Everton have announced a record turnover but post-tax loss for the 2014-15 season.
In a statement of accounts released on Wednesday, the Toffees said their total turnover had increased from £120.5million in 2013-14 to £125.6million.
That was despite a £3.1million reduction in broadcast revenue from £84.8million to £81.7million – in a season they finished 11th in the Barclays Premier League compared to fifth a year earlier.
Sponsorship, advertising and merchandising income rose by £2million, while participation in the Europa League also contributed to an increase in revenue from other commercial activities by £5.1million.
And gate receipts grew by £1.1million as the average league attendance at Goodison Park soared to 38,406, the highest recorded total since 2003-04.
But Everton also reported on Wednesday that total staff costs had risen by £8.2million to £77.5million, and that, incorporating the annual net interest charge of £3.8million, the results for the year showed a post-tax loss of £4.1million.
The club had a record overall profit of £28.2million in 2013-14 – a campaign during which they sold Marouane Fellaini to Manchester United for £27.5million.
Ahead of the 2014-15 season Everton splashed out a club-record £28million on striker striker Romelu Lukaku from Chelsea.
Before player trading, the Merseyside outfit had an operating profit for 2014-15 of £16million – down from £23.7million.
The accounts also show their net debt had increased by £3.2million to £31.3million.
Everton chief executive Robert Elstone said: “Our financial performance, like so many Premier League clubs, was underpinned by the second year of a TV deal that beat all expectations, but also by increases in matchday and commercial revenues.
“We also continue to work hard managing and controlling our cost base and remain determined to ensure investment and spending is effective and delivers returns.
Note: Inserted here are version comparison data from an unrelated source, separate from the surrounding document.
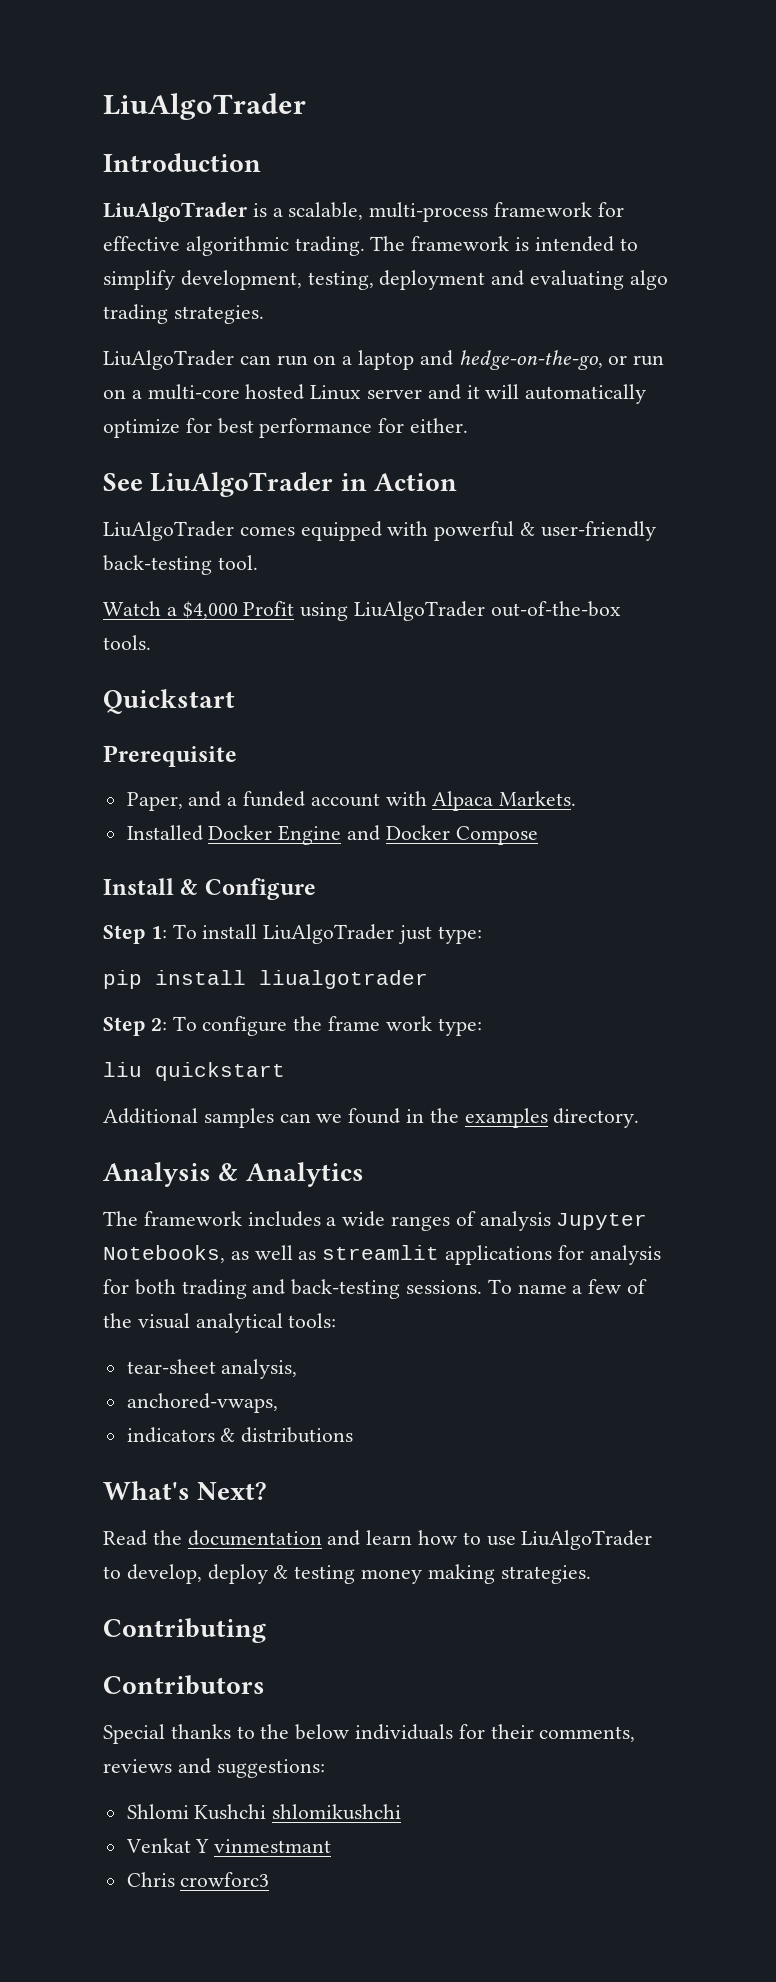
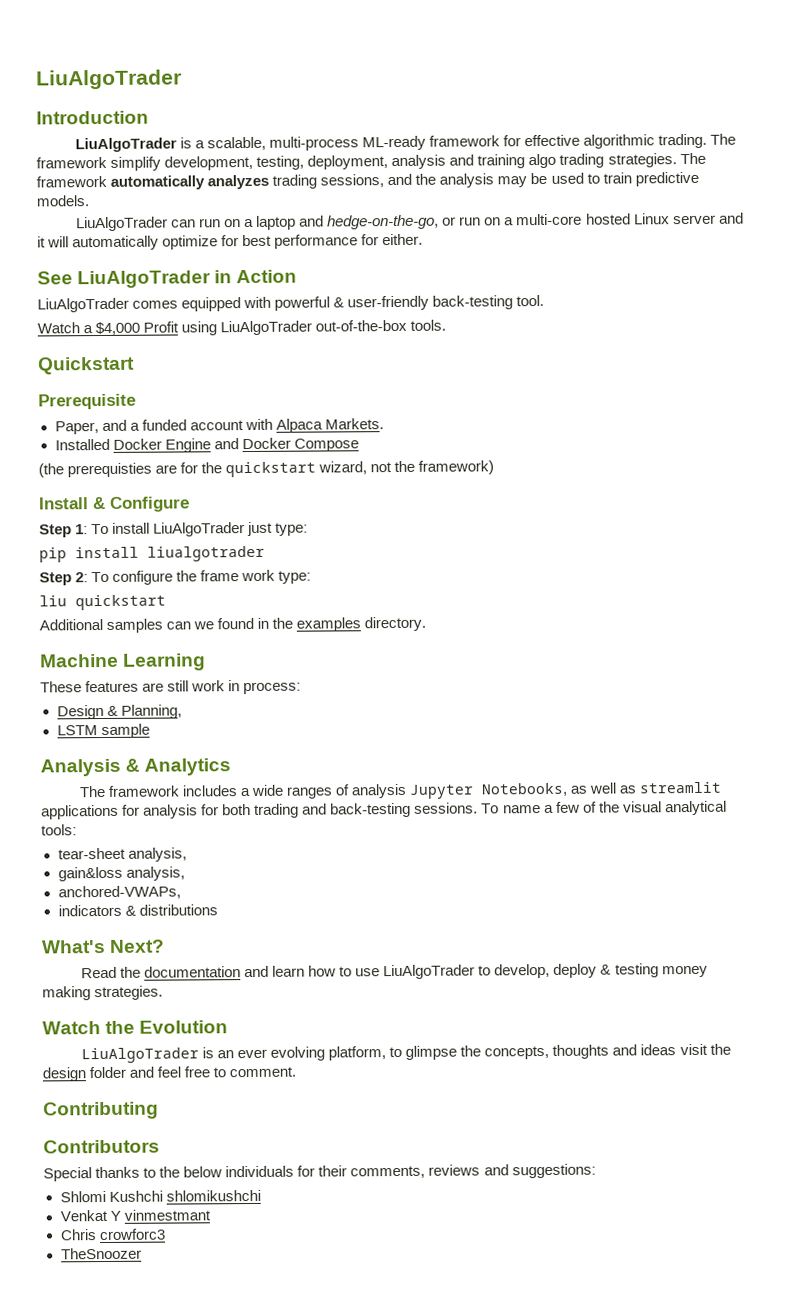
- LiuAlgoTrader is a scalable, multi-process framework for effective algorithmic trading.
+ LiuAlgoTrader is a scalable, multi-process ML-ready framework for effective algorithmic trading.
- The framework is intended to simplify development, testing, deployment and evaluating algo trading strategies.
+ The framework simplify development, testing, deployment, analysis and training algo trading strategies. The framework automatically analyzes trading sessions, and the analysis may be used to train predictive models.
+ (the prerequisties are for the quickstart wizard, not the framework)
+ Machine Learning
+ These features are still work in process:
+ Design & Planning,
+ LSTM sample
- anchored-vwaps,
+ gain&loss analysis,
+ anchored-VWAPs,
+ Watch the Evolution
+ LiuAlgoTrader is an ever evolving platform, to glimpse the concepts, thoughts and ideas visit the design folder and feel free to comment.
+ TheSnoozer

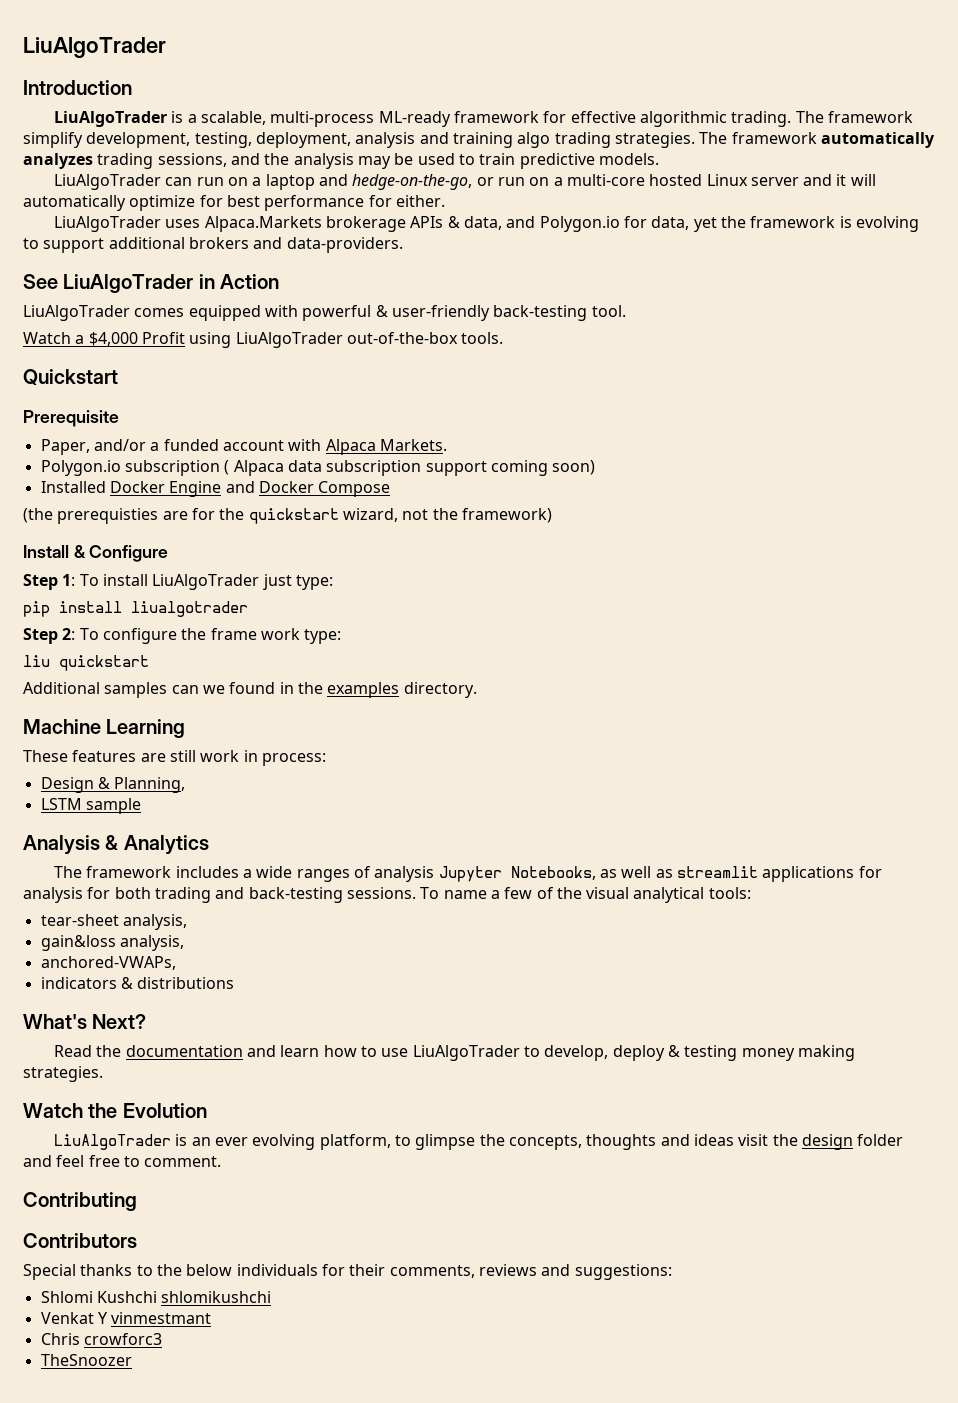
+ LiuAlgoTrader uses Alpaca.Markets brokerage APIs & data, and Polygon.io for data, yet the framework is evolving to support additional brokers and data-providers.
- Paper, and a funded account with Alpaca Markets.
+ Paper, and/or a funded account with Alpaca Markets.
+ Polygon.io subscription ( Alpaca data subscription support coming soon)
“Beyond the Premier League table, probably the most significant barometer of success is attendances and 2014-15 broke all recent records with our highest season ticket total for at least 10 years, the lowest season ticket non-renewal rate, 12 full houses and an average attendance in excess of 38,000 for the first time since 2004.
“As reported year-in, year-out, our revenues continue to be spent on sustaining a great academy, the best possible coaching, scouting, performance and medical teams and, of course, a first-team squad that can compete for a place in Europe. That strategy remains central to everything we do.”
Now in their third season under manager Roberto Martinez, Everton are currently ninth in the Premier League table.
Club chairman Bill Kenwright said: “There is no more hard-working a manager in the land than the manager we have, no manager more determined to bring success to his football club, to bring silverware to his football club, to build a winning mentality and a winning team.
“Roberto’s mentality is resolute and relentless. This is what makes him such a remarkable man and a man I believe will definitely take the club forward.”
Meanwhile, Elstone has stressed the club remain in discussions about funding for a new stadium he feels will be “the real springboard to greater things”.
Everton have identified Walton Hall Park as the intended site of a new ground to replace Goodison Park, and Elstone said in the 2015 accounts document: “A consistent feature throughout 2014-15 has been our work on Walton Hall Park, in partnership with Liverpool City Council.
“When offered the site, the club responded to a regeneration agenda with conviction, recognising that we had an opportunity to not only find a solution to our search for a new stadium but also make a significant, lasting and much-needed difference to north Liverpool, the city and the region.
“Those objectives underpin our ambition today and we continue discussions with the Mayor and his officers to finalise a funding model that gives the scheme a fighting chance of success.
“The real springboard to greater things will be the new stadium. It’s why we will continue to work with determination and creativity to find the solution.”